In the docs Canny Edge Detection the third arg 200 eg edges = cv.Canny(img,100,200) is maxVal and said to be 'sure to be edges'. Is there anyway to determine these (max/min) values ahead of any trial & error approach?

I have used code examples which utilize the Python cv2 module. But the edge detection is set up for simpler applications.

Is there any approach I can use to take the text out of the equation. For example: only detecting edge lines greater than a specified length?

Any suggestions would be appreciated.

Historical Electoral Roll

Below is an example of edge detection (above image same min/max values) The outer edge of the page is clearly defined. The image is high contrast b/w. It has even lighting. I can't see a need for the use of an adaptive threshold. Simple global is working. Its just at what ratio to use it.

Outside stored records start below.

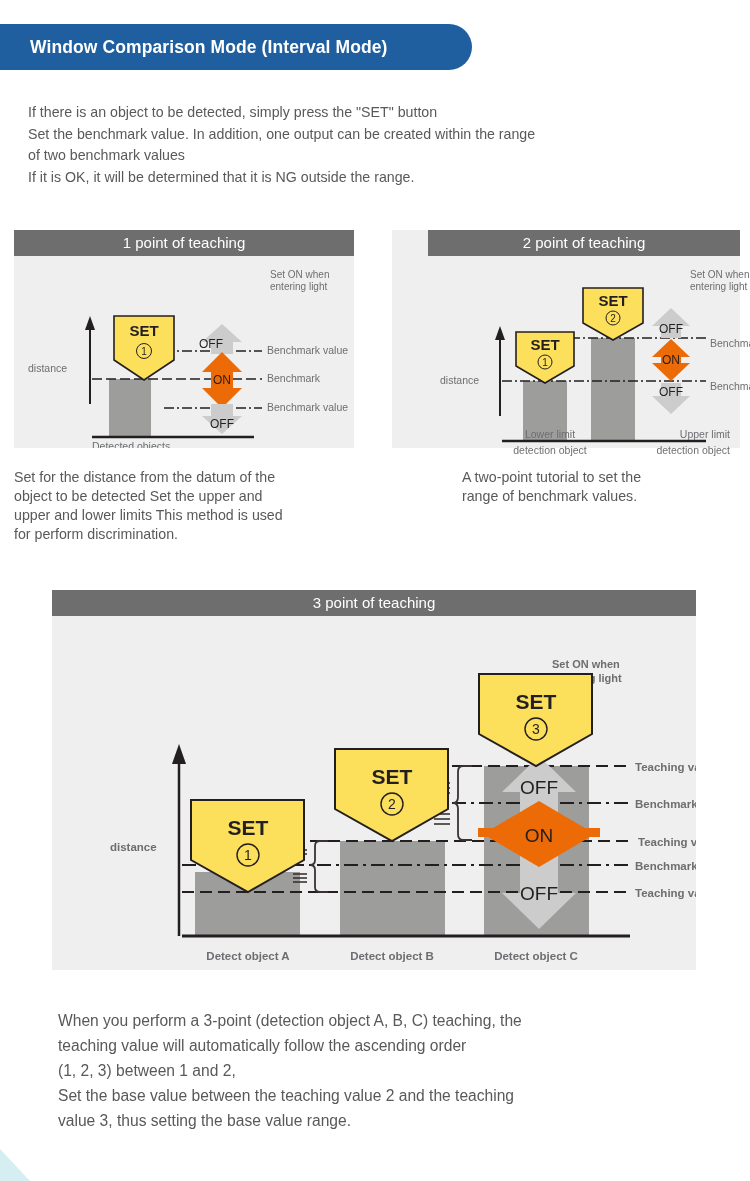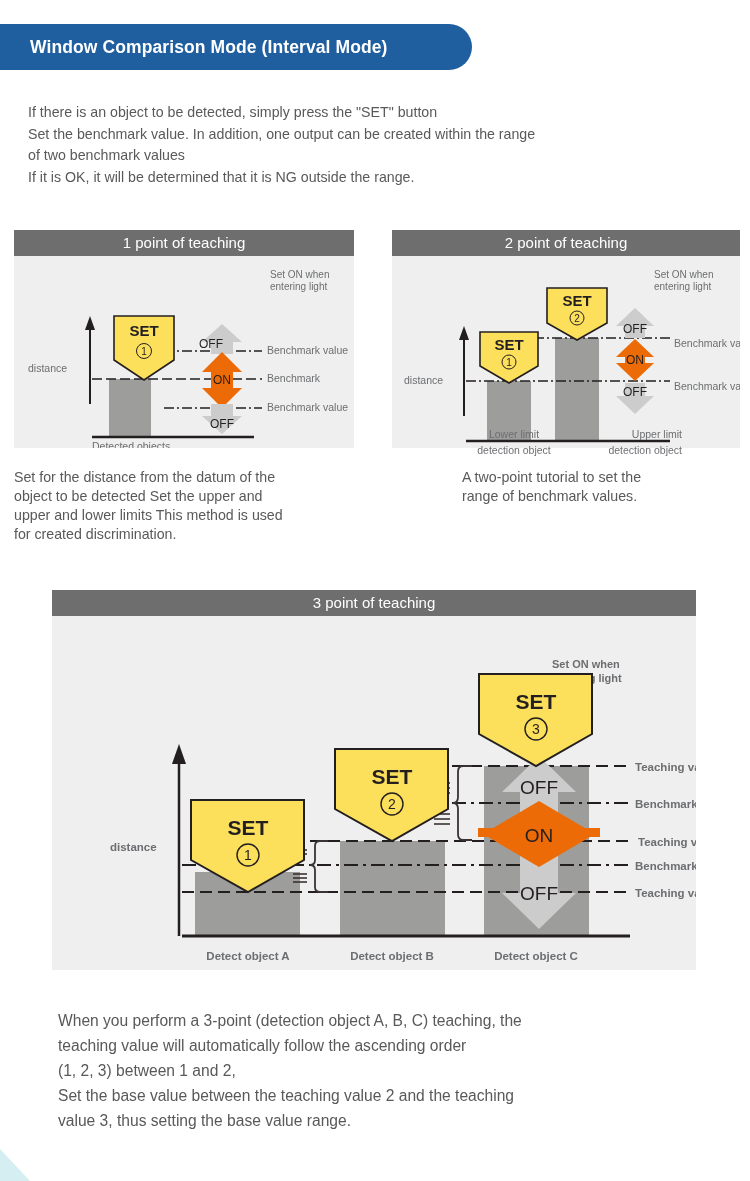"2 point of teaching" #panel-two { padding-left: none -> 36px }
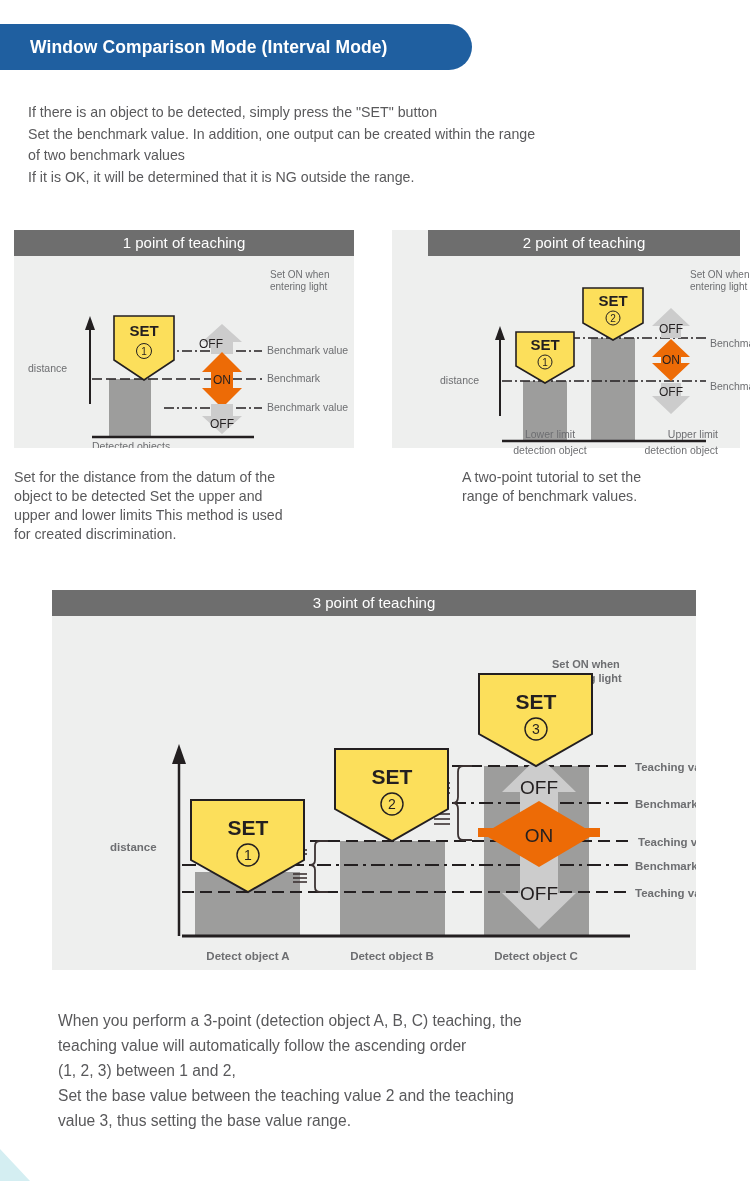"Lower limit" div { gap: 18px -> 30px }
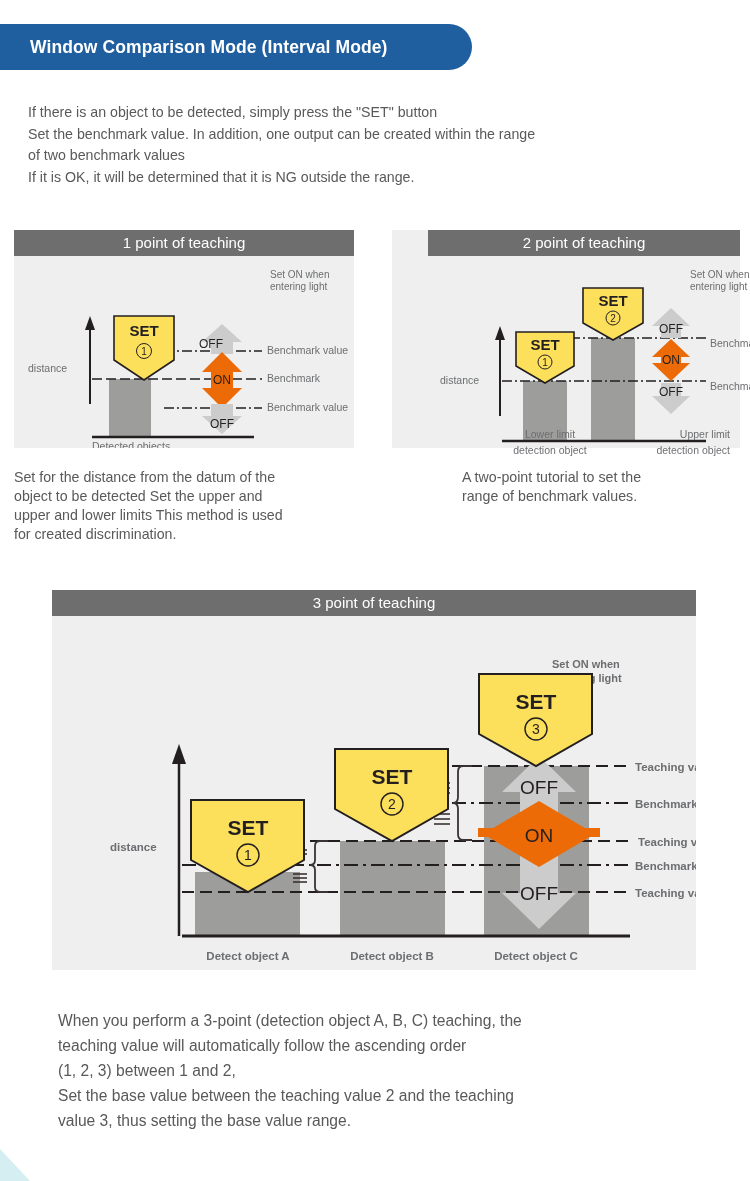"for created discrimination." div { text: created -> perform }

I don't have the answer to this yet. But to add. I now have the contours of the above doc.

edges

contours

I used find contours tutorial with some customization of the file loading. Note: removing words gives a thinner/cleaner outline.

Upvotes: 1

Views: 58

Answers (1)

J_H
J_H

Reputation: 20450

Consider Otsu.

Its chief virtue is that it is adaptive to local illumination within the image. In your case, blank margins might be the saving grace.


Consider working on a series of 2x reduced resolution images, where new pixel is min() (or even max()!) of original four pixels. These reduced images might help you to focus on the features that matter for your use case.


The usual way to deskew scanned text is to binarize and then keep changing theta until "sum of pixels across raster" is zero, or small. In particular, with few descenders and decent inter-line spacing, we will see "lots" of pixels on each line of text and "near zero" between text lines, when theta matches the original printing orientation. Which lets us recover (1.) pixels per line, and (2.) inter-line spacing, assuming we've found a near-optimal theta.

In your particular case, focusing on the ... leader dots seems a promising approach to finding the globally optimal deskew correction angle. Discarding large rectangles of pixels in the left and right regions of the image could actually reduce noise and enhance the accuracy of such an approach.